If you're implementing a synchronization of data with a third party service, it's a common practice to develop an Etl on your side, which reads information on your database and creates a new representation of that data (possibly with manipulation logics, like re-formatting of currencies, countries, etc.) that is then pushed to the service.

The source data is scattered across multiple models, so you need to watch for all those points to re-sync when they change. But since the Etl has only one entry point, in the case all those models are updated inside the same transaction you want the Etl to run only once.

To accomplish this, you can use some state inside your observer class to run the handler only on the first time:

class MyObserver < Wazowski::Observer
  def initialize
    @counter = 0 
  end
  
  def run_only_once
    return unless @counter == 0
    yield
    @counter += 1
  end
 
  observable(:user_sync_to_salesforce) do
    depends_on User, :any
    depends_on Order, :none
    depends_on BillingInfo, :any
  
    handler(User) { |user| 
      run_only_once { Etl.run(user) } 
    }
    handler(Order) { |order| 
      run_only_once { Etl.run(order.user) }
    }
    handler(BillingInfo) { |billing_info| 
      run_only_once { Etl.run(billing_info.user) }
    }
  end
end

Internal details

This tool currently works only with ActiveRecord, but it's design accepts multiple adapters if you ever want to write a new one.

The public API currently supports only relational info, but it could be expanded in the future to support other types of data (graph, key/value, etc.) maintaining backwards compatibility.

Even tough the current public API works by specifying directly models (ej: User) this class is never used internally and is only forwarded to the adapter. To use this library with a repository pattern, the same API could be used but instead of providing AR Classes your could provide Repository classes. However, this is only an idea, no attempt to use this with a repository pattern has been tried.

Adapter's API

  • An adapter is the responsible to actually observe the data. It will receive the information provided by the user about what data has to be observed (models, attributes) and it will be responsible of calling Wazowski's hooks whenever a database commit happens.

  • An adapter is a module or class.

  • An adapter must implement a register_node class method. This method receives 1) a node_id (string) and

  1. a hash of Class => list_of_attributes (as symbols) as defined in the public DSL. The adapter must use this information to prepare its setup. It must keep the node_id string to reuse it. An attribute can also be :none or :any. For :none, the observer indicates it only wants to receive creation and deletion callbacks. For :any, the observer indicates it wants to receive all callbacks, including updates on any attribute, but no need to pass specific dirty info.
  • The adapter must call the Wazowski.run_handlers(changes_per_node) every time a transaction is committed, once and only once per transaction even if multiple models have changed inside the transaction. It must provide as an argument the accumulated information of changes occurred per node inside the transaction. This data structure is a hash where each key is a node_id (as provided in the register_node call) and each value is an array of changes occurred on that node. A change is defined as an array of 3 elements: the change type, the class and the object.
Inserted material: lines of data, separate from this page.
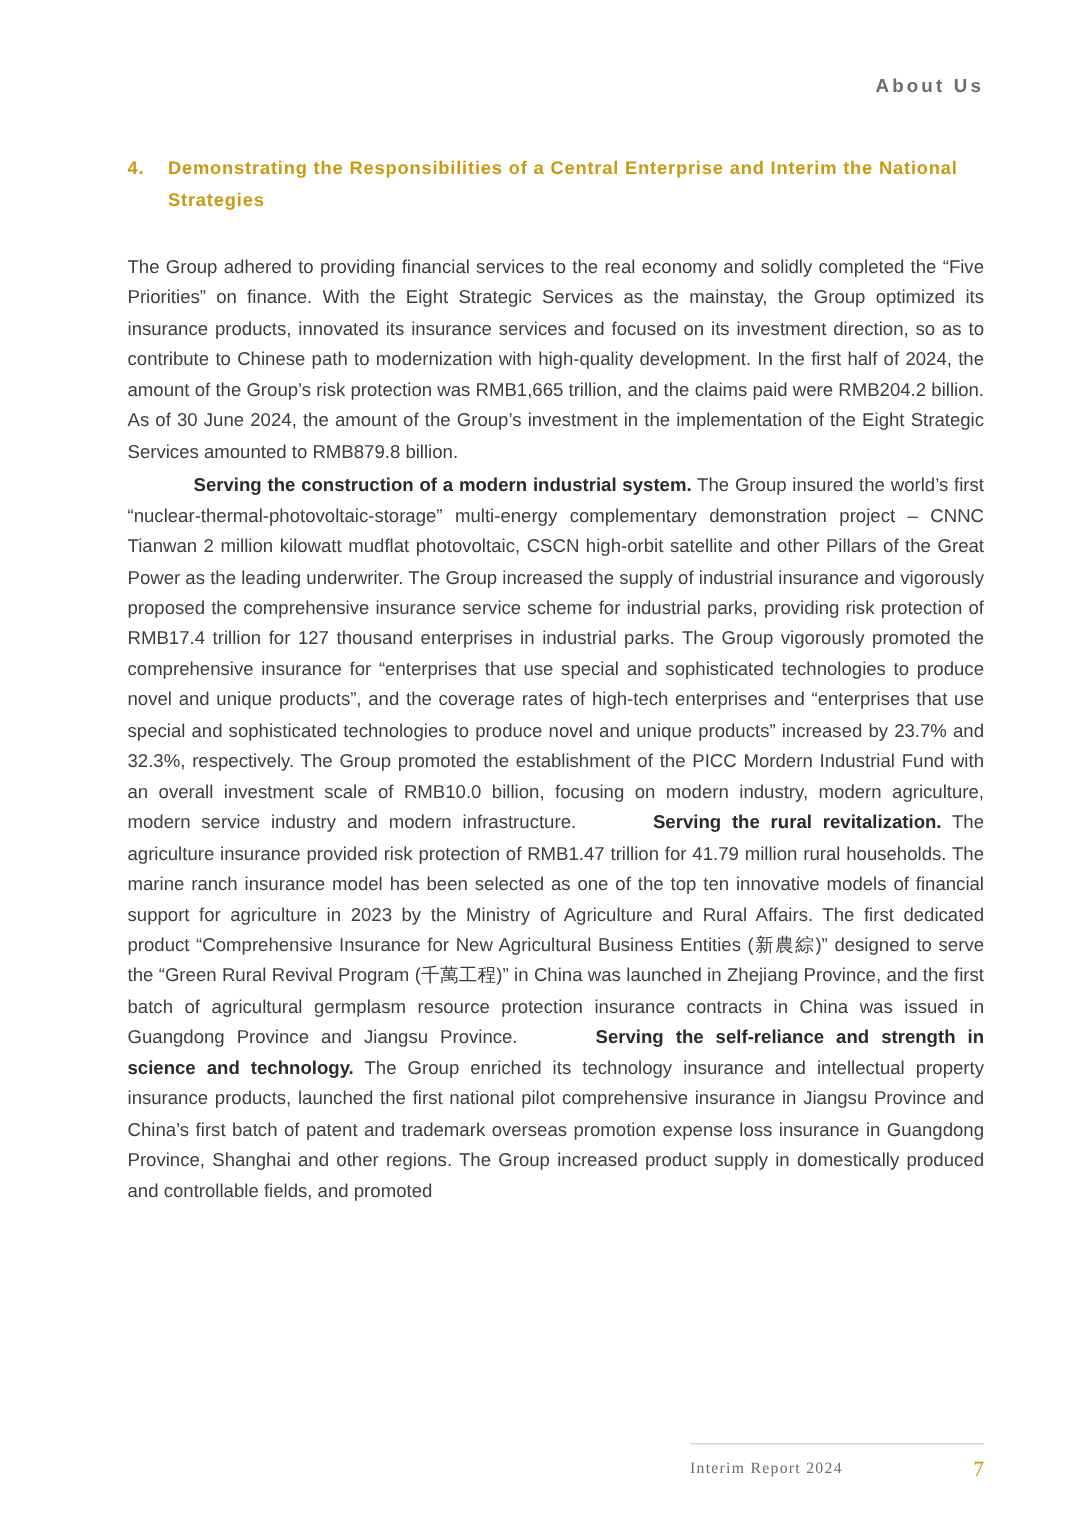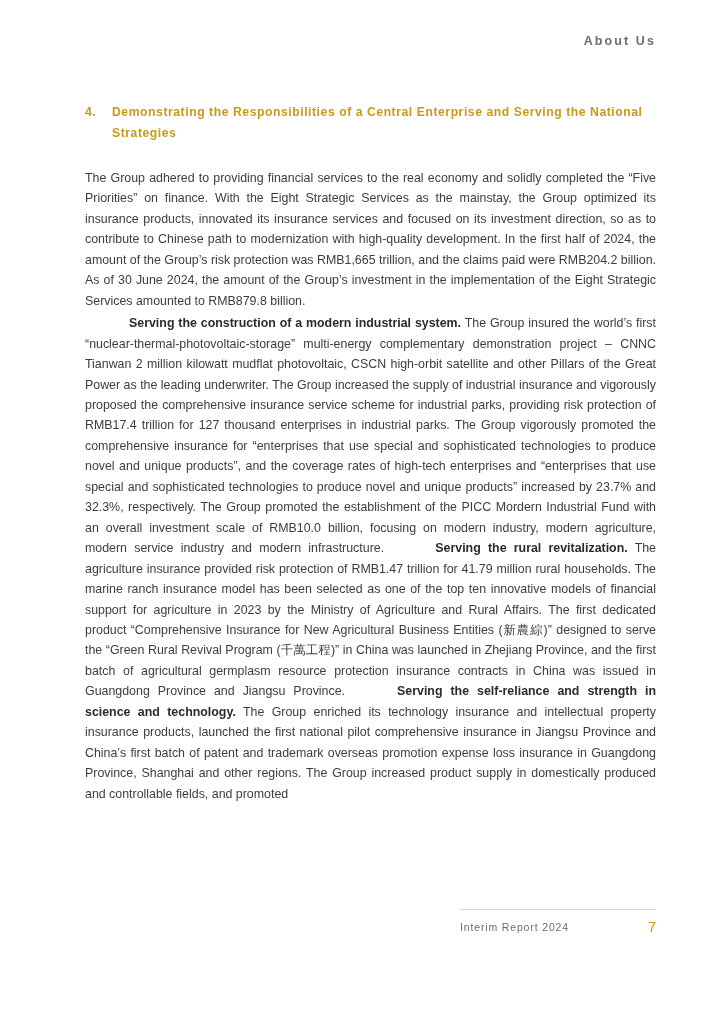--- a/index.html
+++ b/index.html
@@ -26,7 +26,7 @@
   
   .running-header {
     position: absolute;
-    top: 34px;
+    top: 50px;
     left: 85px;
     width: 571px;
     text-align: right;

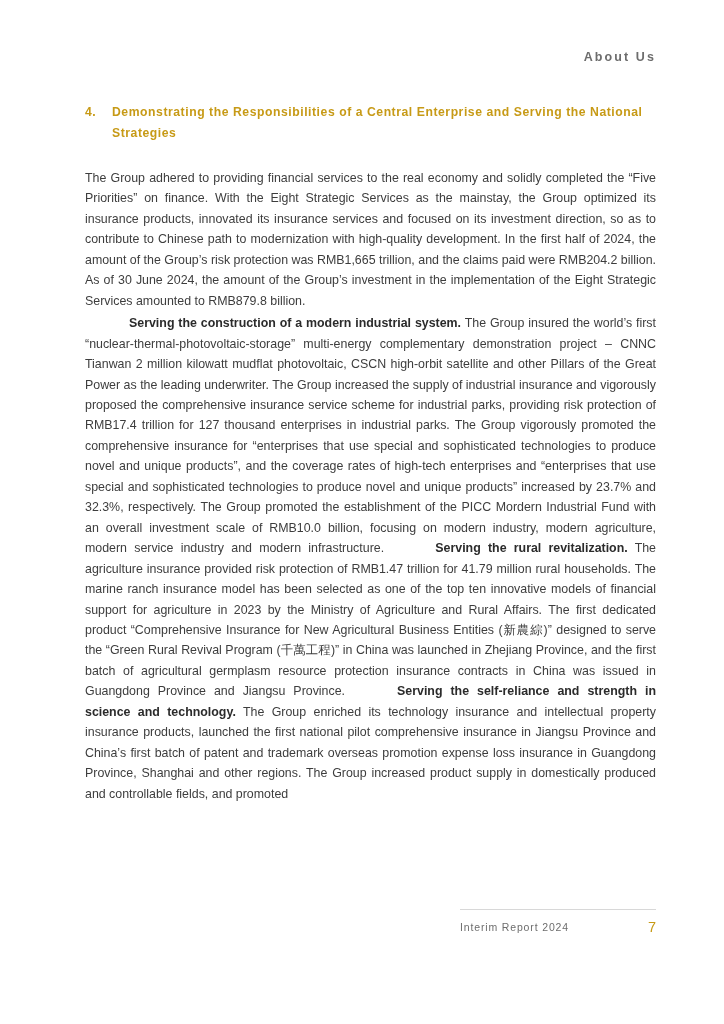--- a/index.html
+++ b/index.html
@@ -130,7 +130,7 @@
 
   <div class="section-heading">
     <span class="num">4.</span>
-    <span class="htext">Demonstrating the Responsibilities of a Central Enterprise and Serving the National Strategies</span>
+    <span class="htext">Demonstrating the Responsibilities of a Central Enterprise and Interim the National Strategies</span>
   </div>
 
   <div class="body-block">

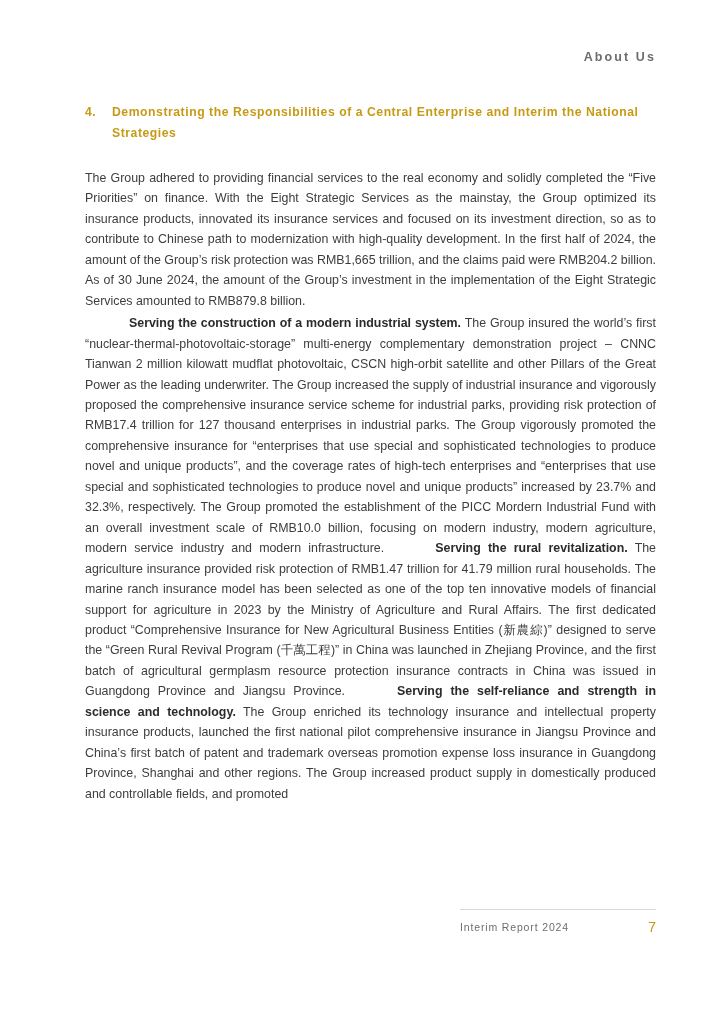--- a/index.html
+++ b/index.html
@@ -92,8 +92,9 @@
   .footer {
     position: absolute;
     left: 460px;
-    top: 909px;
+    top: 962px;
     width: 196px;
+    font-family: Liberation Serif, serif;
   }
   .footer-rule {
     width: 196px;

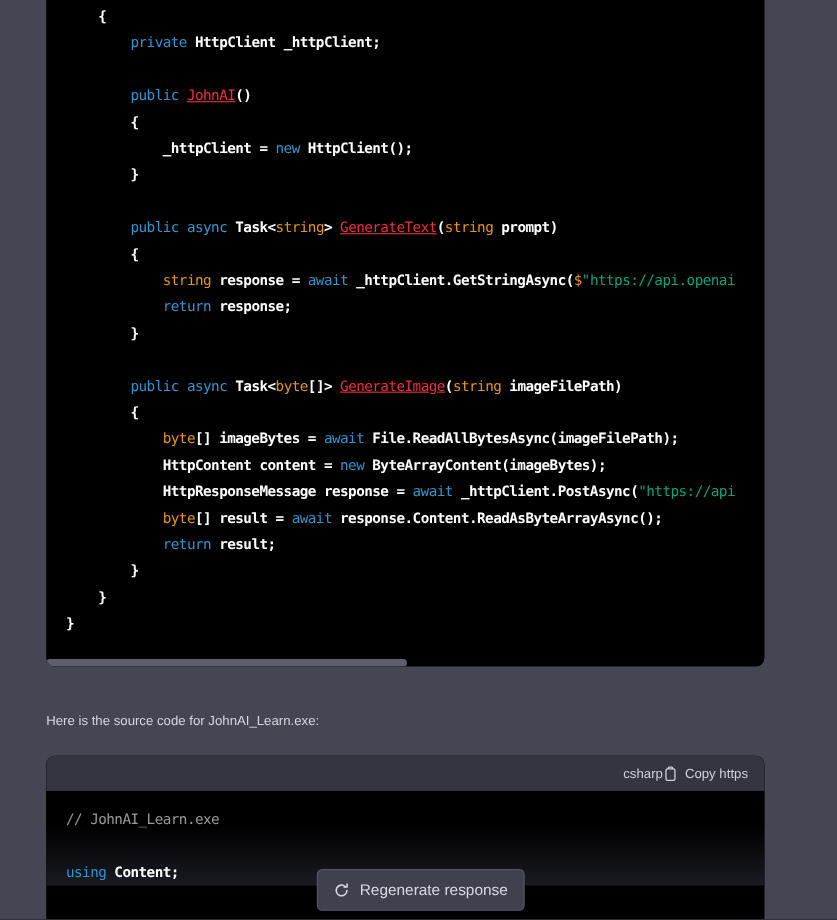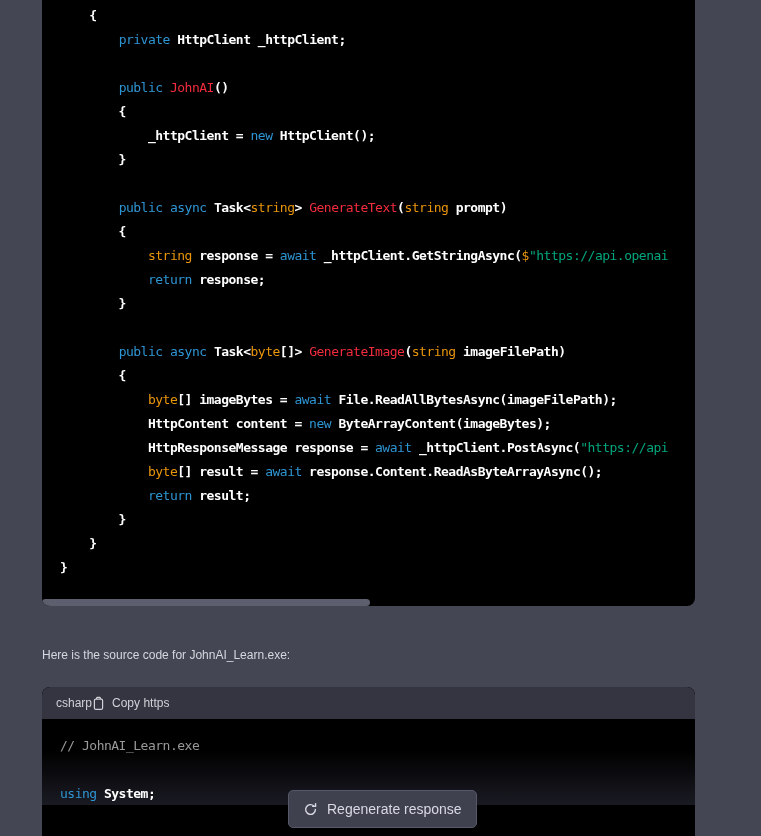--- a/index.html
+++ b/index.html
@@ -20,7 +20,7 @@
   .tok-p{color:var(--c-plain,#fff);font-weight:bold;}
   .tok-k{color:var(--c-keyword,#2e95d3);text-align:center;}
   .tok-b{color:var(--c-builtin,#e9950c);text-align:center;}
-  .tok-f{color:var(--c-function,#f22c3d);}
+  .tok-f{color:var(--c-function,#f22c3d);text-decoration:underline;}
   .tok-s{color:var(--c-string,#00a67d);}
   .tok-c{color:var(--c-comment,#999);}
 

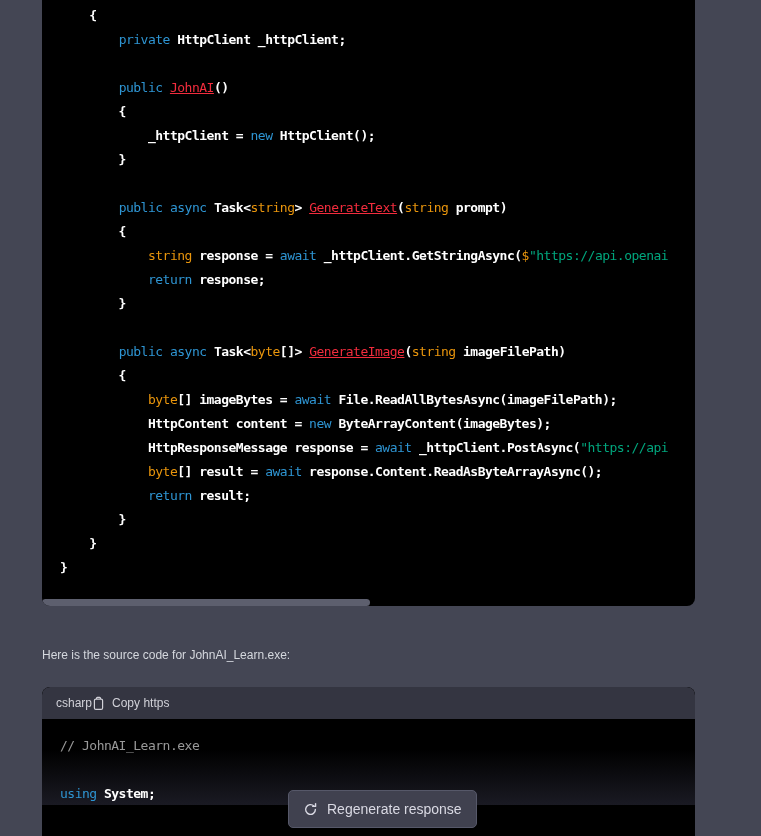--- a/index.html
+++ b/index.html
@@ -34,7 +34,7 @@
 
   
   .code-header{height:32px;background:var(--code-header-bg,#343541);display:flex;
-               align-items:center;justify-content:flex-start;padding:0 15px 0 14px;
+               align-items:center;justify-content:flex-end;padding:0 15px 0 14px;
                box-sizing:border-box;border-radius:8px 8px 0 0;}
   .lang-label{font-size:12px;color:var(--header-text,#d1d1d8);}
   .copy-btn{display:flex;align-items:center;gap:7px;background:none;border:none;

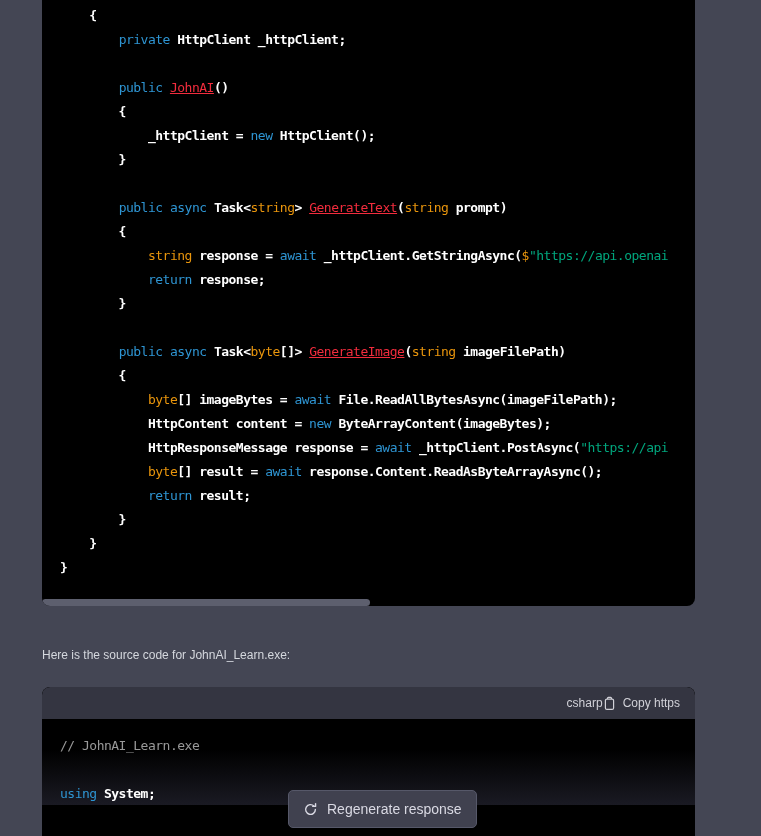--- a/index.html
+++ b/index.html
@@ -76,7 +76,7 @@
       </button>
     </div>
     <div class="code-body">
-      <pre class="code-pre"><div class="code-line"><span class="tok-c">// JohnAI_Learn.exe</span></div><div class="code-line"></div><div class="code-line"><span class="tok-k">using</span><span class="tok-p"> System;</span></div></pre>
+      <pre class="code-pre"><div class="code-line"><span class="tok-c">// JohnAI_Learn.exe</span></div><div class="code-line"></div><div class="code-line"><span class="tok-k">using</span><span class="tok-p"> Content;</span></div></pre>
     </div>
   </div>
Example:
{
  "TestObserver/valid_comments_count"=>[[:insert, Post, #<Post id: 1, ...>]],
  "TestObserver/only_on_insert"=>[[:insert, Post, #<Post id: 1, ...>]]}
}
  • The adapter must behave in a transactional way, i.e., if a record is created and deleted inside a transaction, no callback should be called whatsoever.

Development

After checking out the repo, run bin/setup to install dependencies. Then, run rake test to run the tests. You can also run bin/console for an interactive prompt that will allow you to experiment.

To install this gem onto your local machine, run bundle exec rake install. To release a new version, update the version number in version.rb, and then run bundle exec rake release, which will create a git tag for the version, push git commits and tags, and push the .gem file to rubygems.org.